November 27, 2001
Geophysical companies to merge
Here comes another "merger of equals." This time it's the boards of Petroleum Geo-Services ASA and Veritas DGC Inc. that have approved a definitive agreement to combine their two companies.
The combination will create the second largest company in the geophysical services industry with an equity market capitalization of approximately $1.0 billion and a total enterprise value of approximately $3.5 billion. The transaction is anticipated to be immediately accretive to the combined companys earnings and cash flow per share.
The new company will offer a full range of integrated marine and land geophysical services and floating production operations.

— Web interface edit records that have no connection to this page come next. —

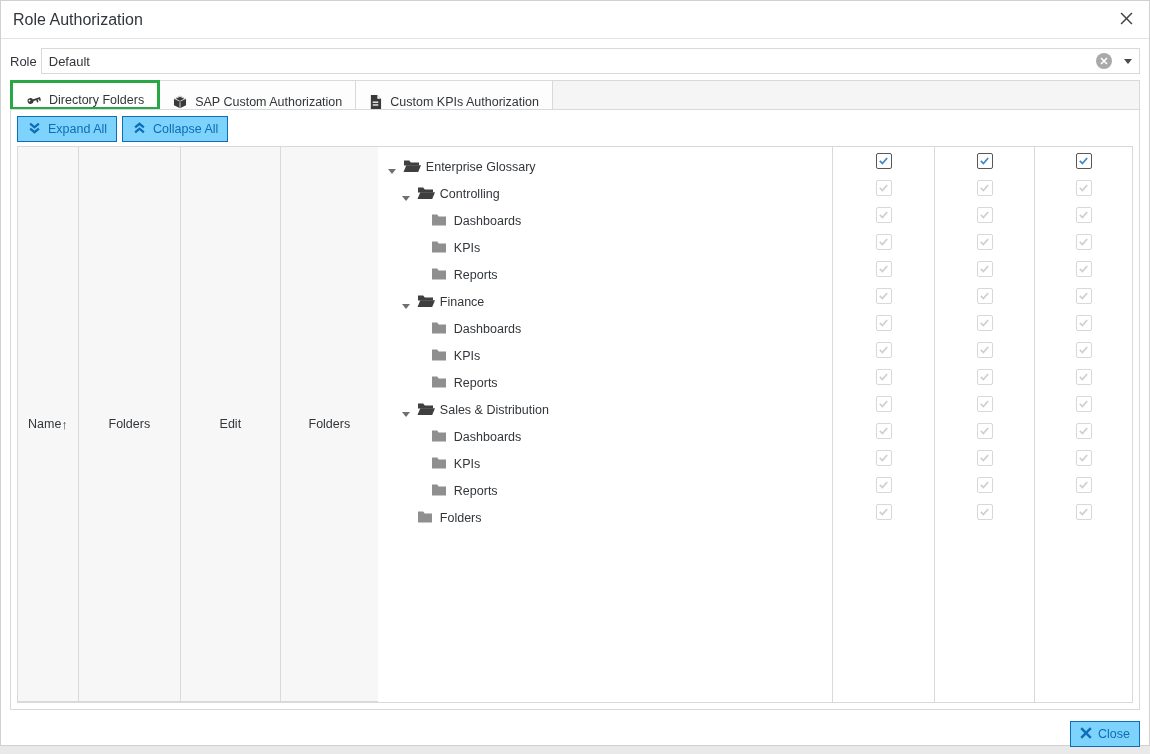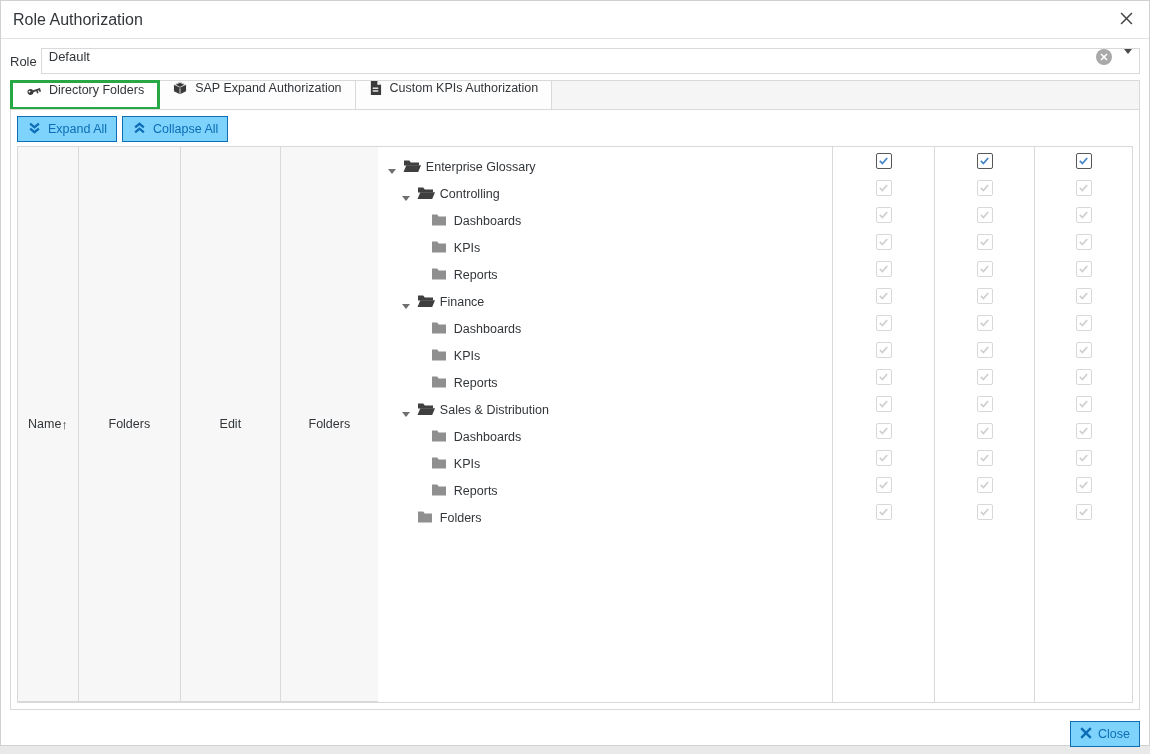--- a/index.html
+++ b/index.html
@@ -39,7 +39,7 @@
   .role-input {
     flex:1; height:26px;
     border:1px solid #d9d9d9; background:#fff;
-    display:flex; 
+    display:flex; align-items:center;
     padding:0 7px; font-size:13px; color:#32363a;
   }
   .role-value { flex:1; }

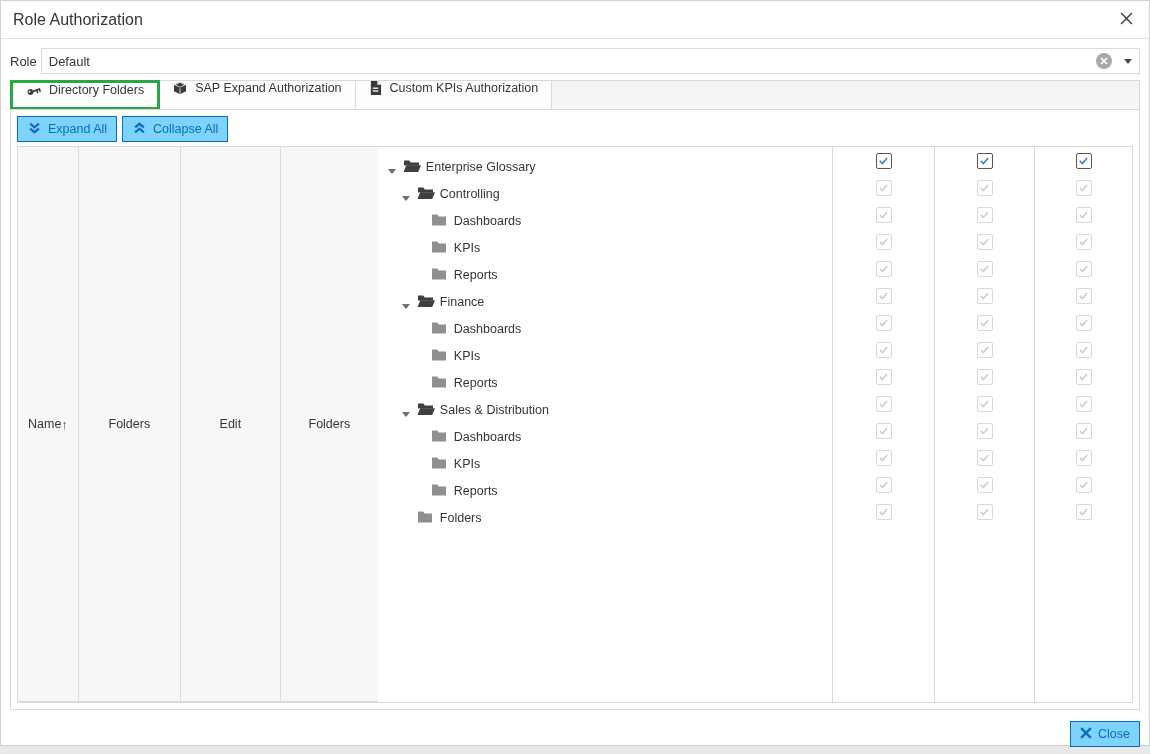--- a/index.html
+++ b/index.html
@@ -62,7 +62,7 @@
     border:1px solid #d9d9d9; border-bottom:none;
   }
   .tab {
-    display:flex; align-items:flex-start; gap:8px;
+    display:flex; align-items:flex-end; gap:8px;
     padding:0 13px; font-size:12.5px; color:#32363a;
     background:#fdfdfd; border-right:1px solid #d9d9d9;
     cursor:pointer; white-space:nowrap;

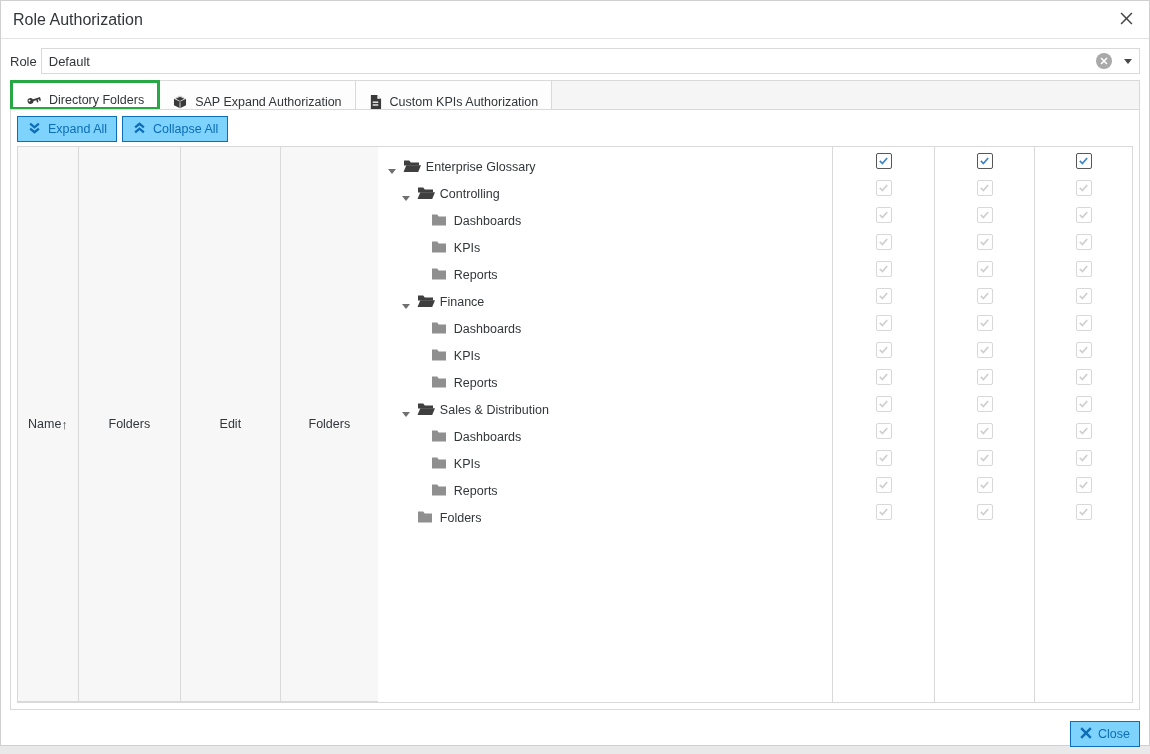--- a/index.html
+++ b/index.html
@@ -199,7 +199,7 @@
           <path fill="#fff" d="M1.1 4.3l6.4 3.2L8.6 7 2.2 3.8zM14.9 4.3 8.5 7.5l-1.1-.5 6.4-3.2z" opacity=".9"></path>
         </svg>
       </span>
-      <span>SAP Expand Authorization</span>
+      <span>SAP Custom Authorization</span>
     </div>
     <div class="tab">
       <span class="tab-icon">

In a joint statement, Reidar Michaelsen, Chairman and Chief Executive Officer of PGS, and Dave Robson, Chairman and Chief Executive Officer of Veritas, said, Growing global demand for reliable seismic data coupled with ongoing consolidation, both among our customers and in our industry, make this an opportune time for this combination. By combining our complementary, high-quality seismic data libraries, we will be uniquely positioned to offer our customers a much broader array of sophisticated 2D, 3D and 4D geophysical data in active and highly prospective areas around the world. Our combination will also create a more versatile marine seismic acquisition fleet that is second to none, with the ability to provide data acquisition services anywhere, at any time.
The combined company will be headquartered in Houston, Texas and will maintain a significant operating presence in Norway. On completion of the transaction,Michaelsen will serve as Chairman and Co-CEO of the combined company, with primary responsibility for the production business. Mr. Robson will become Vice Chairman and Co-CEO of the combined company, with primary responsibility for the geophysical business.
The companies expect to achieve annual pre-tax cost savings of at least $35 million. Savings are expected to come from the elimination of duplicative general and administrative and operating activities, improved operating efficiencies and the optimization of research and development efforts.
Terms and Conditions
Under the terms of the agreement, both Veritas and PGS will become wholly-owned subsidiaries of a new holding company incorporated in the Cayman Islands. PGS shareholders who exchange their shares will receive 0.47 shares of the new holding companys common stock for each share of PGS they own. Veritas shareholders will receive one share of the new holding companys common stock for each share of Veritas they own. Based upon the closing stock prices of Veritas and PGS on Friday, November 23, 2001, this represents a value of $7.64 per PGS share, or a 44 percent premium to PGS shares. The transaction is expected to be tax-free to Veritas shareholders. The transaction is expected to be taxable to PGS shareholders; however, PGS expects to apply for tax-exempt treatment for Norwegian shareholders of PGS. At inception, PGS shareholders will own approximately 60 percent of the new holding company and Veritas shareholders will own approximately 40 percent.